[Task]:
Below this line are records; transcribe exactly the lines between the one holding "background: #0369a1 ->" and the one holding "font-size: 16px ->", inclusive, and omit the pictures.

[Records supplied]:
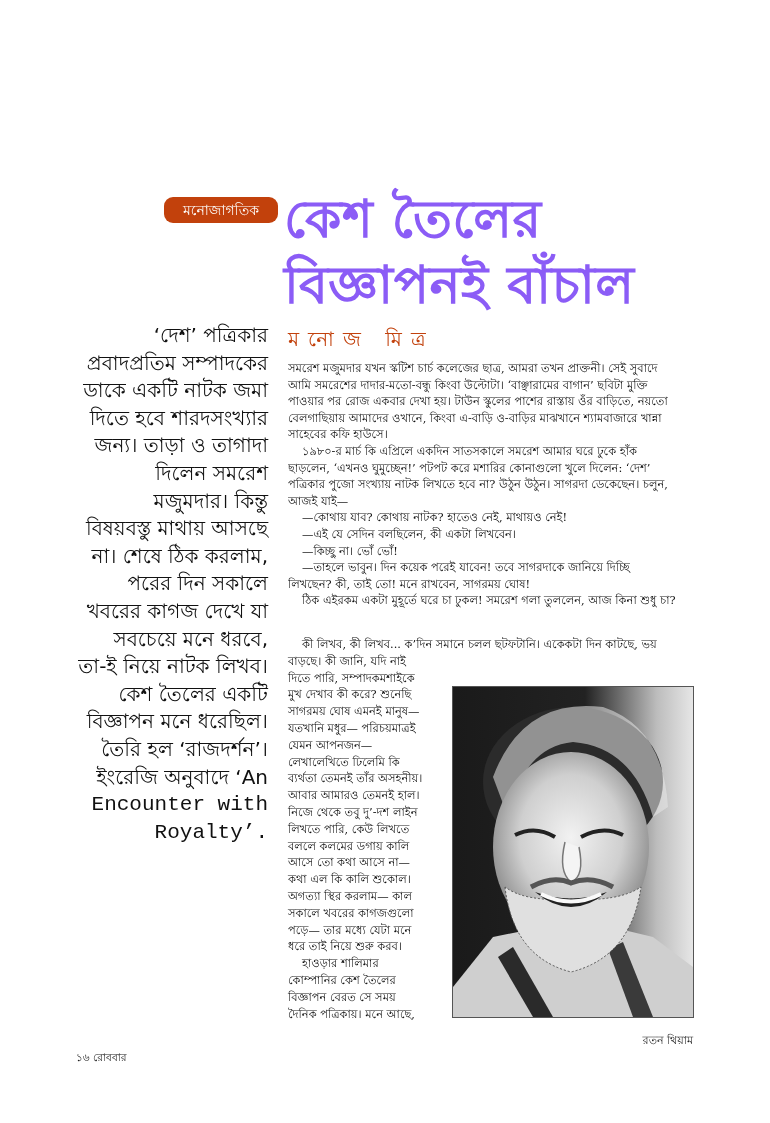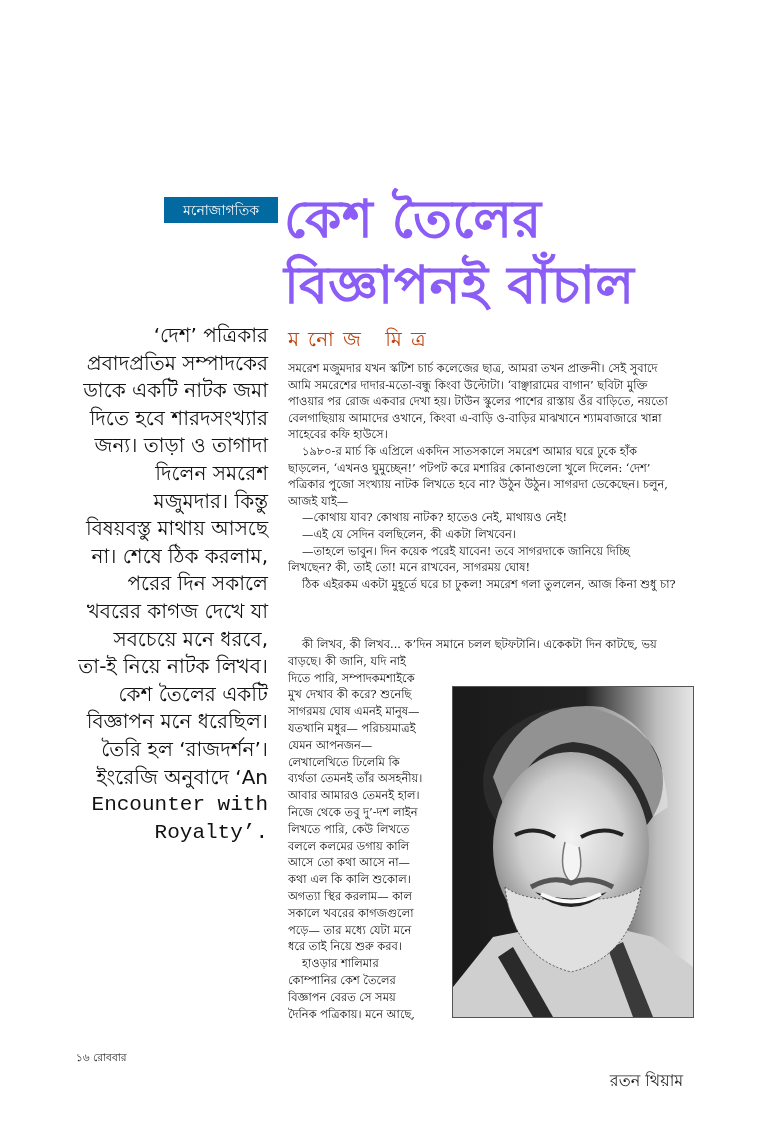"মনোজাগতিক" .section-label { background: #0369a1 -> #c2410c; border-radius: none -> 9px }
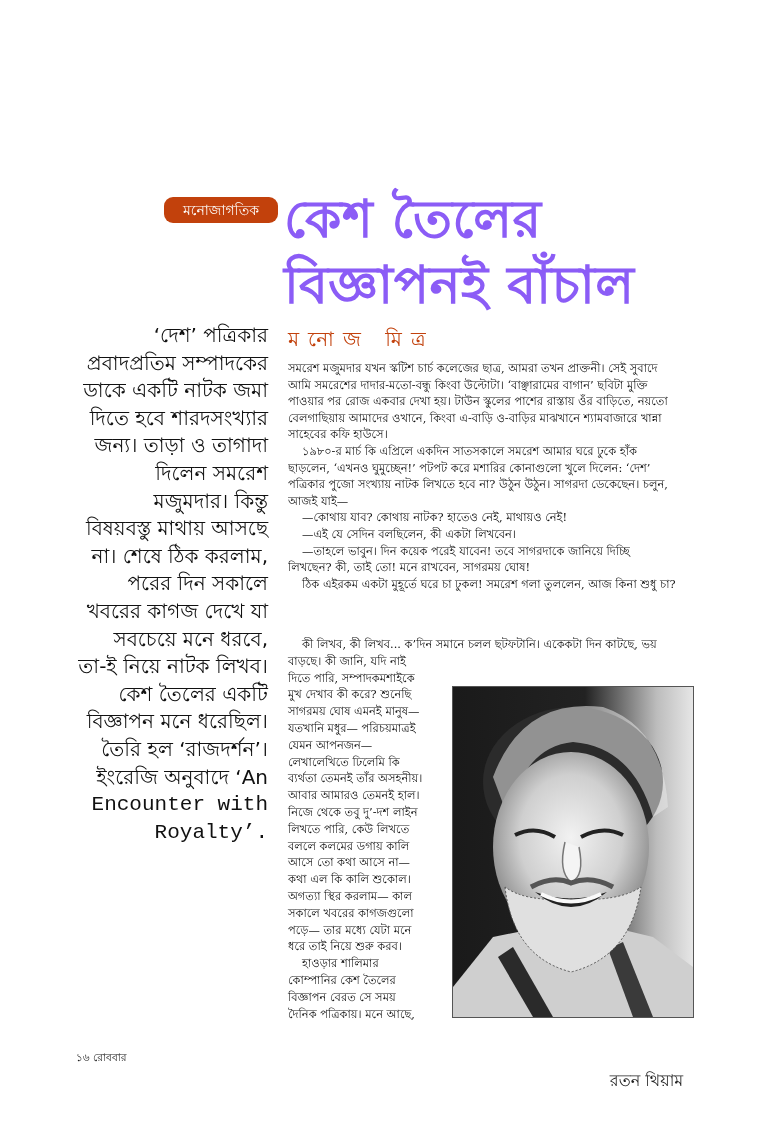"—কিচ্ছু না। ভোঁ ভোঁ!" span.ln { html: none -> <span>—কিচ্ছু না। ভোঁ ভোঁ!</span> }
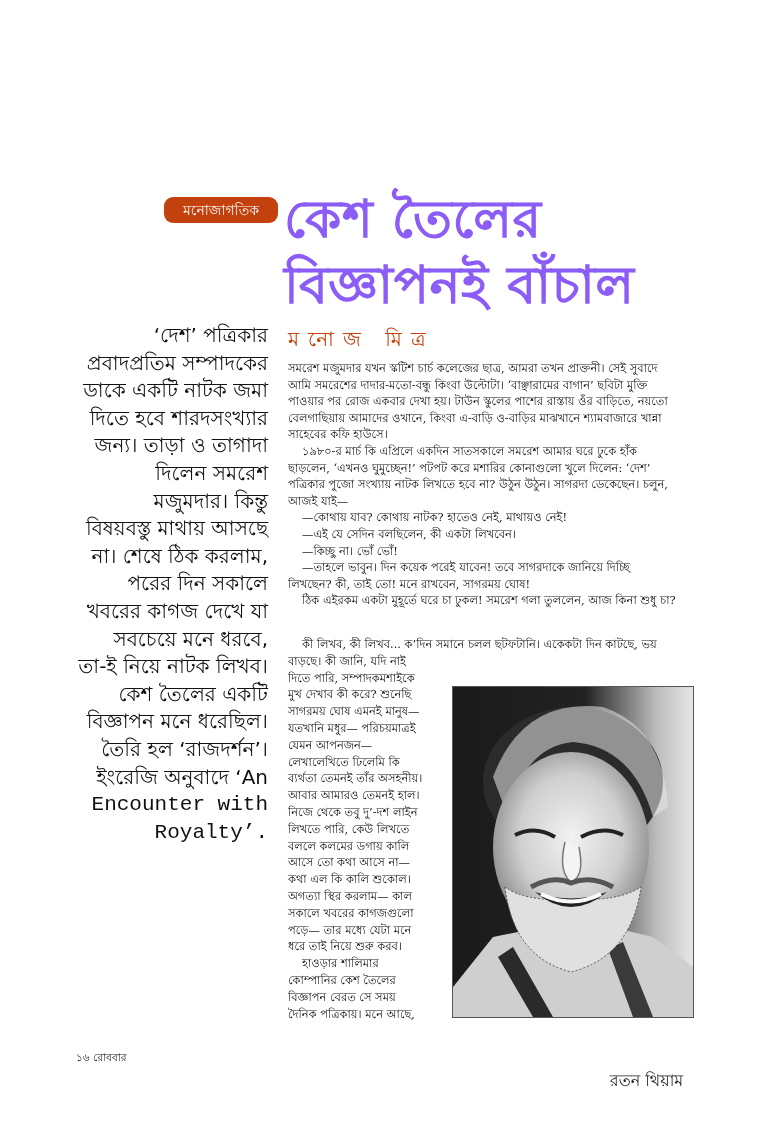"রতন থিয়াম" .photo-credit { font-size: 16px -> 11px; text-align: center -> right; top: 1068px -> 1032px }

* * *

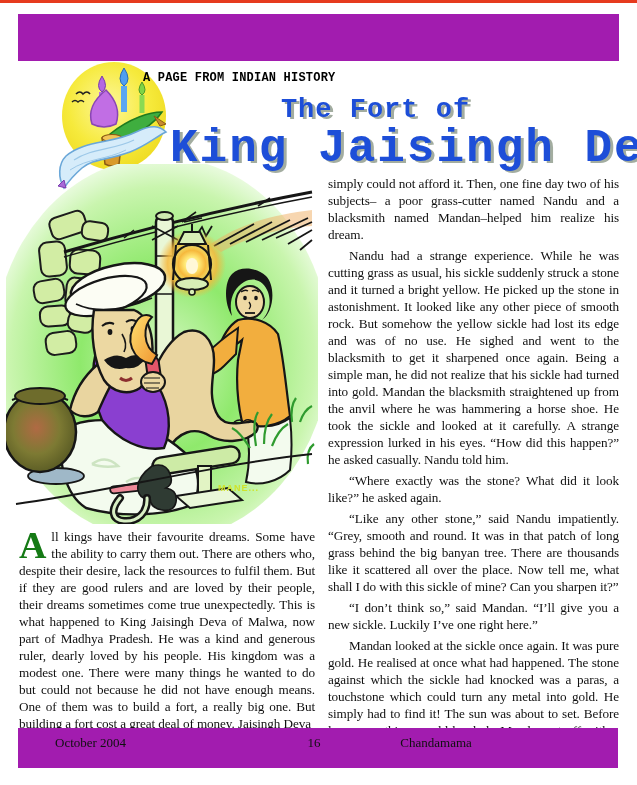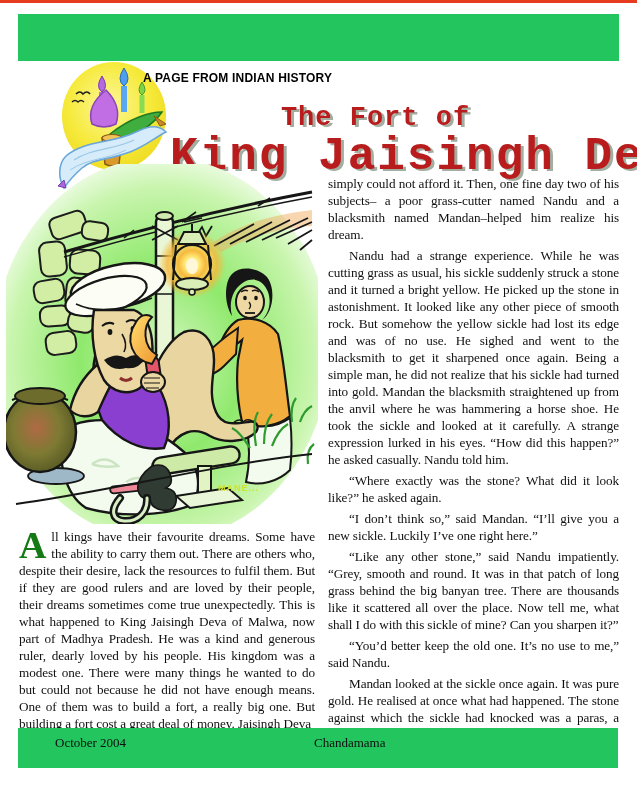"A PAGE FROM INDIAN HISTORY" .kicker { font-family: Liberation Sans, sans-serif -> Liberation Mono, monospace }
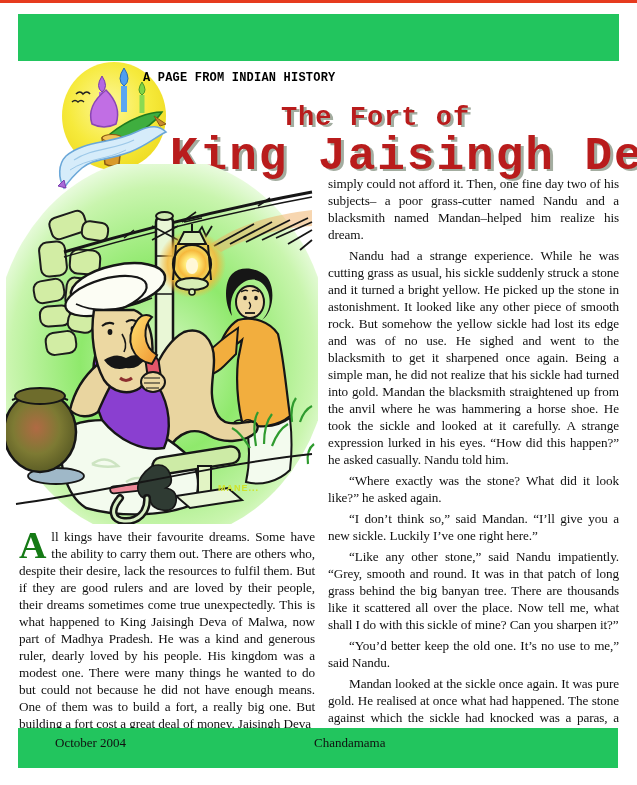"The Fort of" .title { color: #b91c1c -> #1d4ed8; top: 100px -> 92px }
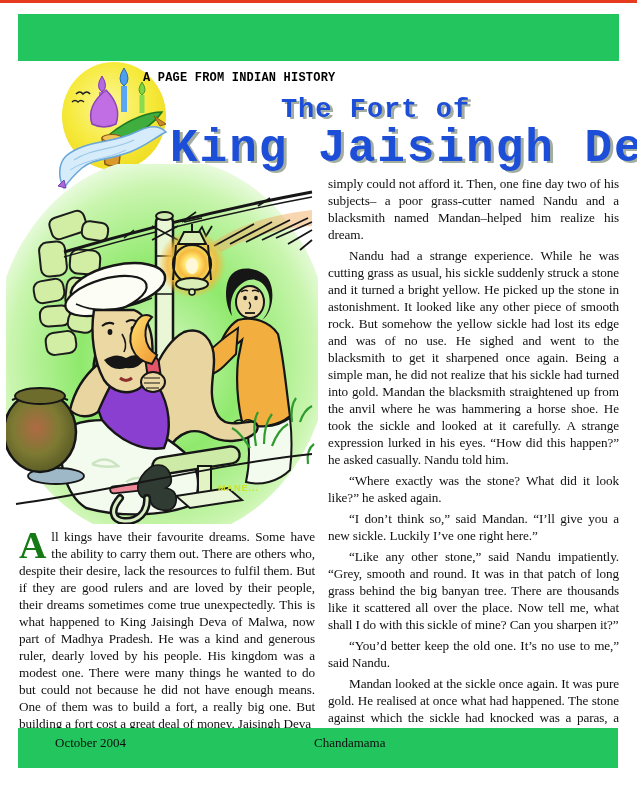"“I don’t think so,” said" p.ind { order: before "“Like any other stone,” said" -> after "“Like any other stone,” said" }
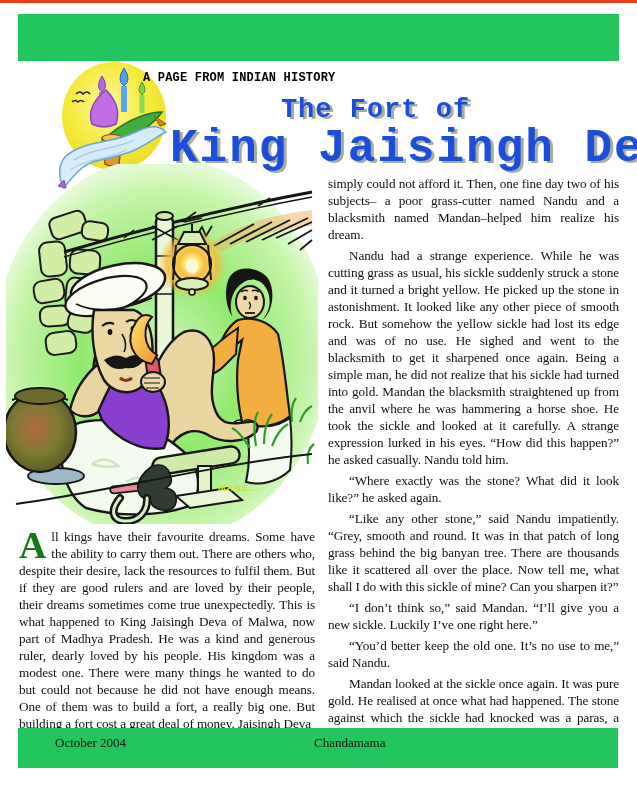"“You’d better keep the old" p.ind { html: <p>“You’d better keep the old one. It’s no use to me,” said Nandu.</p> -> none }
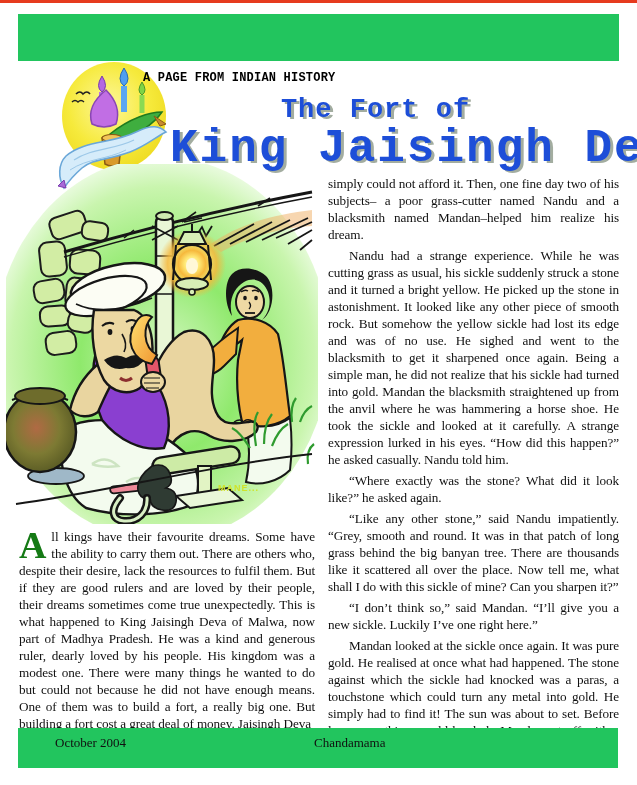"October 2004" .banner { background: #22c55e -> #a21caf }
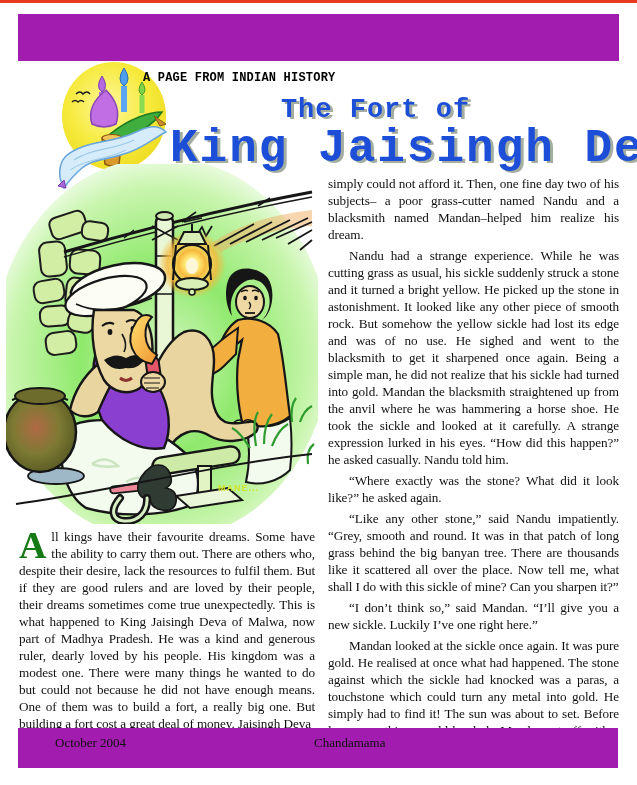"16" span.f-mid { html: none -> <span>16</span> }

[Output of the exercise]:
"মনোজাগতিক" .section-label { background: #0369a1 -> #c2410c; border-radius: none -> 9px }
"—কিচ্ছু না। ভোঁ ভোঁ!" span.ln { html: none -> <span>—কিচ্ছু না। ভোঁ ভোঁ!</span> }
"রতন থিয়াম" .photo-credit { font-size: 16px -> 11px; text-align: center -> right; top: 1068px -> 1032px }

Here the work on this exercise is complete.